Tomou pra si o desafio de transformar sua rua num lugar digno de nota. Não era bem uma rua limpinha, de palavras comportadas que ela queria. Talvez, nem soubesse o que desejava, mas tinha certeza do que não queria. Onde já se viu jogar palavra no chão, igual lixo, sem valor ou reflexão? Palavras até vão ao vento, caindo como poesia, conto ou invenção. Mas assim, jogadas, abandonadas, ficam tristes, perdidas em grande solidão. Palavra precisa de companhia, não nasceu pra ficar no chão.

Com seu cesto de catar letrinhas, uma a uma, Mariana as juntou. Como já era tarde, ninguém a viu ou ouviu. Silenciosa como só ela, seus pensamentos travavam uma grande discussão. Feito o serviço, qual seria seu próximo passo?

- Vou com elas ou sem elas? Não posso deixar estas palavras sozinhas, agora abandonadas no meu cesto.

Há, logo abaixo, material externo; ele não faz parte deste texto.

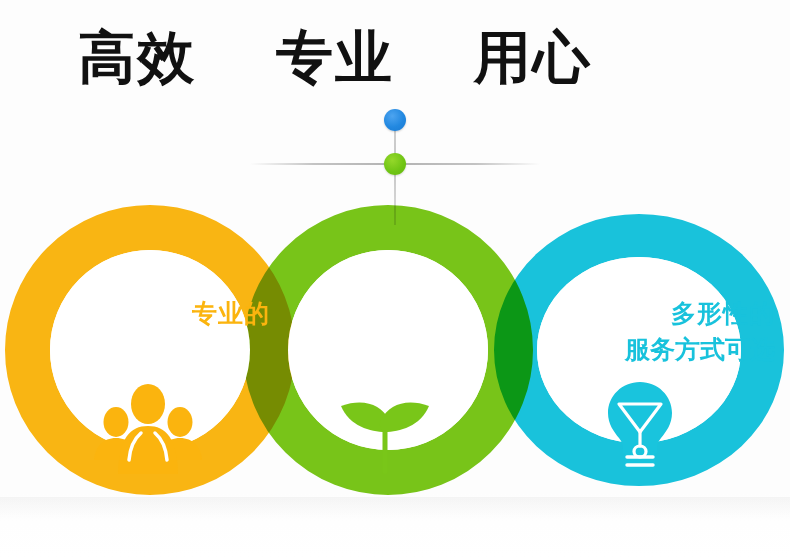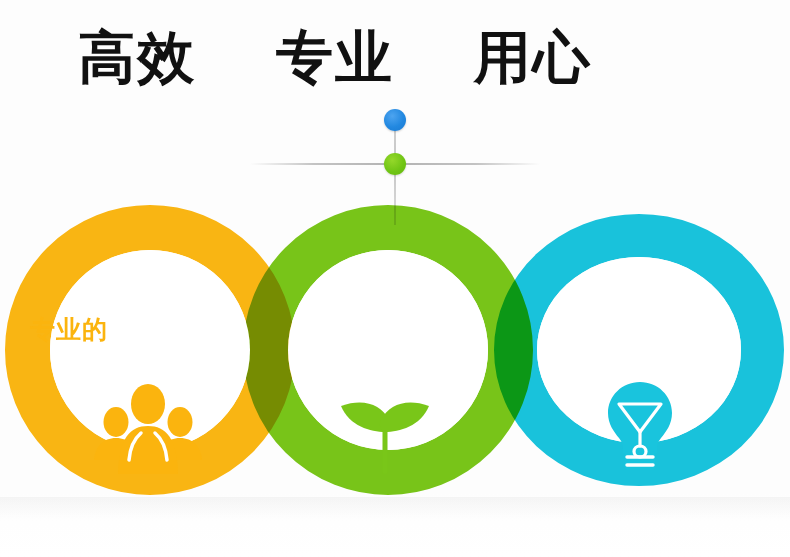"专业的" .ring-content { margin-top: 16px -> none; text-align: left -> right }
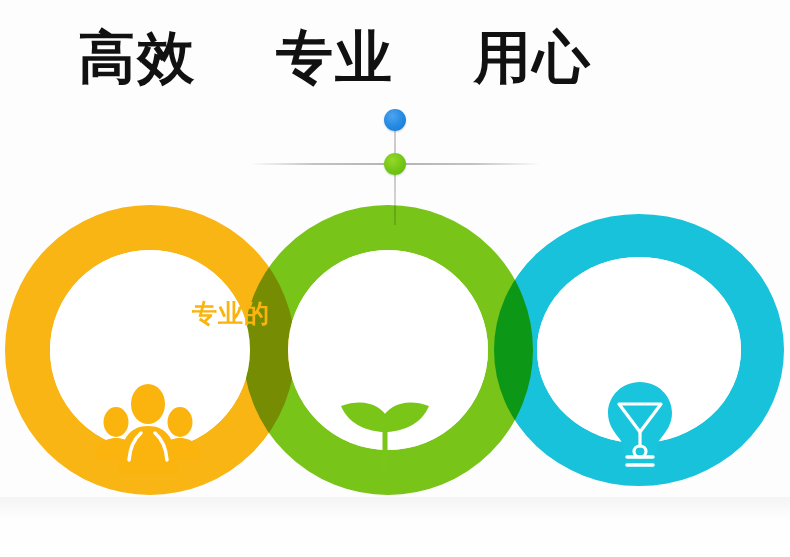"多形性的" div.ring-content { html: none -> <div> <div>多形性的</div> <div>服务方式可选</div> </div> }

Mariana olhou seu cesto cheio. De A a Z, tinha até bola, chute, briga, amor, amizade, vergonha, carinho e palavrão. Tudo misturado: letras e palavras soltas. Umas doíam, outras nada sentiam e havia aquelas que a rua precisava. Mas palavra que é palavra só ganha significado quando tem autor. E quem diz ou escreve faz tocar o coração de quem recebe. Com seu cesto no colo, Mariana havia encontrado uma solução.
Passou a noite em claro. Juntou as letras e as palavras soltas como um grande quebra-cabeça. Cada letra ou palavra recolhida tinha seu formato, tamanho e cor. Mariana não pensava na forma, pra ela, o conteúdo iria se impor.

“Vizinho e vizinha,
Aqui coloco só as palavras que não machucam – no meu cesto, ficou um monte que dá até vergonha... – e com elas faço um pedido: vamos CUIDAR da rua. Nada de jogar palavras no chão. Você pensou na palavra que largou hoje? Em como ela se sentiu? E se fosse você que tivesse ficado sozinho? Acho que palavra sente frio. É que nem a gente, precisa de carinho. Não é justo deixar palavra jogada no chão. Pode falar, à vontade, o que quiser, quando quiser e pra quem quiser, mas deixe seu nome e diga pra quem é. As palavras agradecem: assim, elas vêm e vão, não ficam perdidas no chão.
Com amor, Mariana.”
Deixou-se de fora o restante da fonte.